§ Assignment
Filter the data for "legend" and copy matching lines.

§ Extracted information
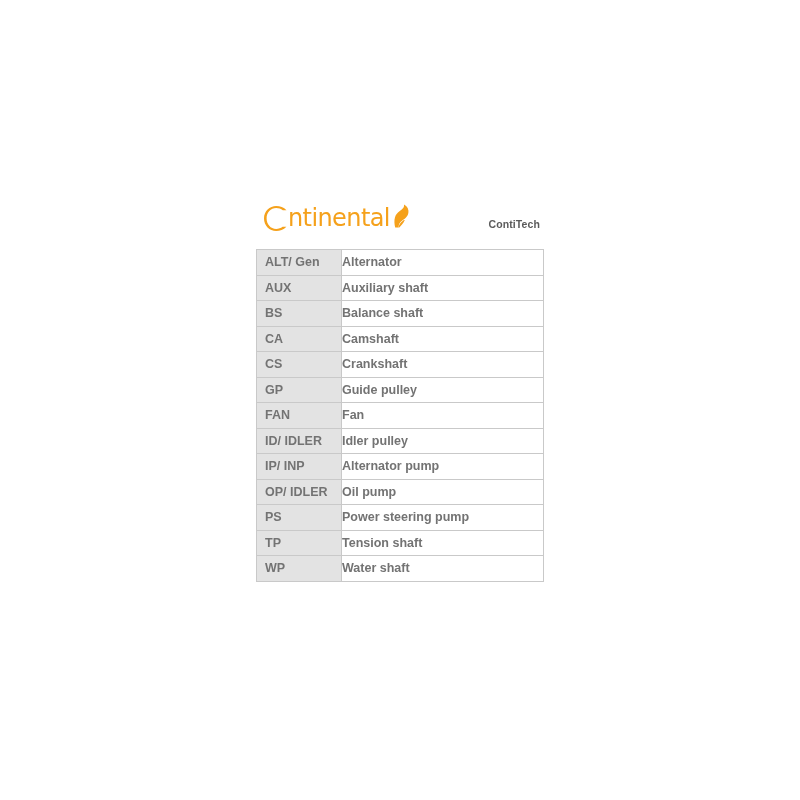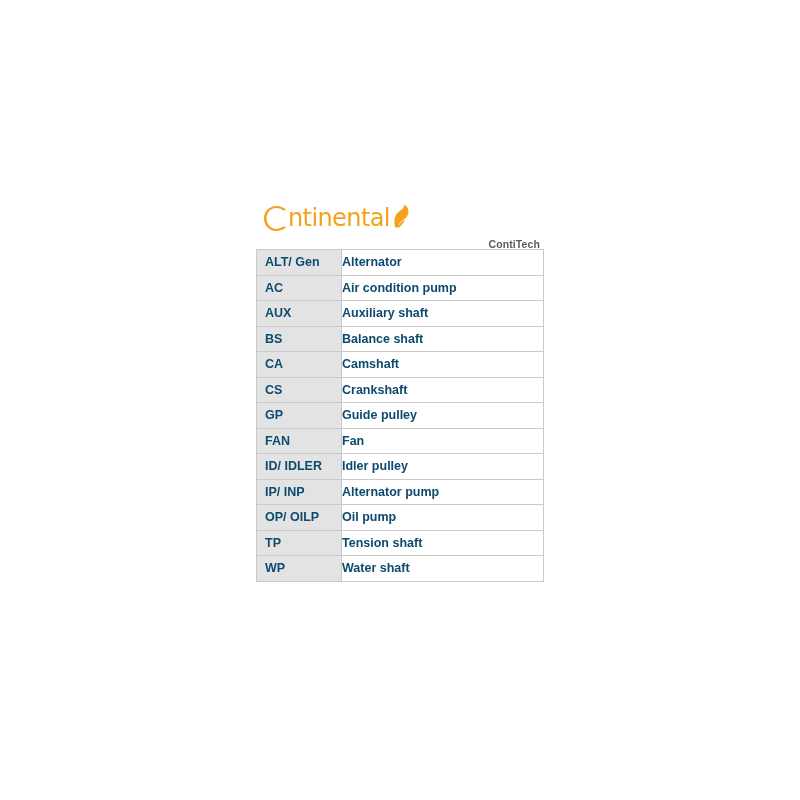--- a/index.html
+++ b/index.html
@@ -54,35 +54,34 @@
     margin-top: -4px;
   }
   .brand-sub {
     position: absolute;
     right: 4px;
     top: 22px;
     font-size: 10.5px;
     font-weight: bold;
     color: #5b5b5b;
     letter-spacing: 0.1px;
-    margin-top: 20px;
   }
   table.legend {
     border-collapse: collapse;
     width: 288px;
     table-layout: fixed;
   }
   table.legend tr {
     height: 25.5px;
   }
   table.legend td {
     border: 1px solid #c9c9c9;
     font-size: 12.5px;
     font-weight: bold;
-    color: #0c4a6e;
+    color: #737373;
     padding: 0 0 0 8px;
     vertical-align: middle;
     white-space: nowrap;
     overflow: hidden;
   }
   table.legend td.abbr {
     width: 76px;
     background: #e3e3e3;
   }
   table.legend td.desc {
@@ -113,24 +112,20 @@
       <div class="brand-sub">ContiTech</div>
     </div>
 
     <table class="legend">
       <tbody>
         <tr>
           <td class="abbr">ALT/ Gen</td>
           <td class="desc">Alternator</td>
         </tr>
         <tr>
-          <td class="abbr">AC</td>
-          <td class="desc">Air condition pump</td>
-        </tr>
-        <tr>
           <td class="abbr">AUX</td>
           <td class="desc">Auxiliary shaft</td>
         </tr>
         <tr>
           <td class="abbr">BS</td>
           <td class="desc">Balance shaft</td>
         </tr>
         <tr>
           <td class="abbr">CA</td>
           <td class="desc">Camshaft</td>
@@ -149,22 +144,26 @@
         </tr>
         <tr>
           <td class="abbr">ID/ IDLER</td>
           <td class="desc">Idler pulley</td>
         </tr>
         <tr>
           <td class="abbr">IP/ INP</td>
           <td class="desc">Alternator pump</td>
         </tr>
         <tr>
-          <td class="abbr">OP/ OILP</td>
+          <td class="abbr">OP/ IDLER</td>
           <td class="desc">Oil pump</td>
+        </tr>
+        <tr>
+          <td class="abbr">PS</td>
+          <td class="desc">Power steering pump</td>
         </tr>
         <tr>
           <td class="abbr">TP</td>
           <td class="desc">Tension shaft</td>
         </tr>
         <tr>
           <td class="abbr">WP</td>
           <td class="desc">Water shaft</td>
         </tr>
       </tbody>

§ Final answer
   table.legend {
   table.legend tr {
   table.legend td {
   table.legend td.abbr {
   table.legend td.desc {
     <table class="legend">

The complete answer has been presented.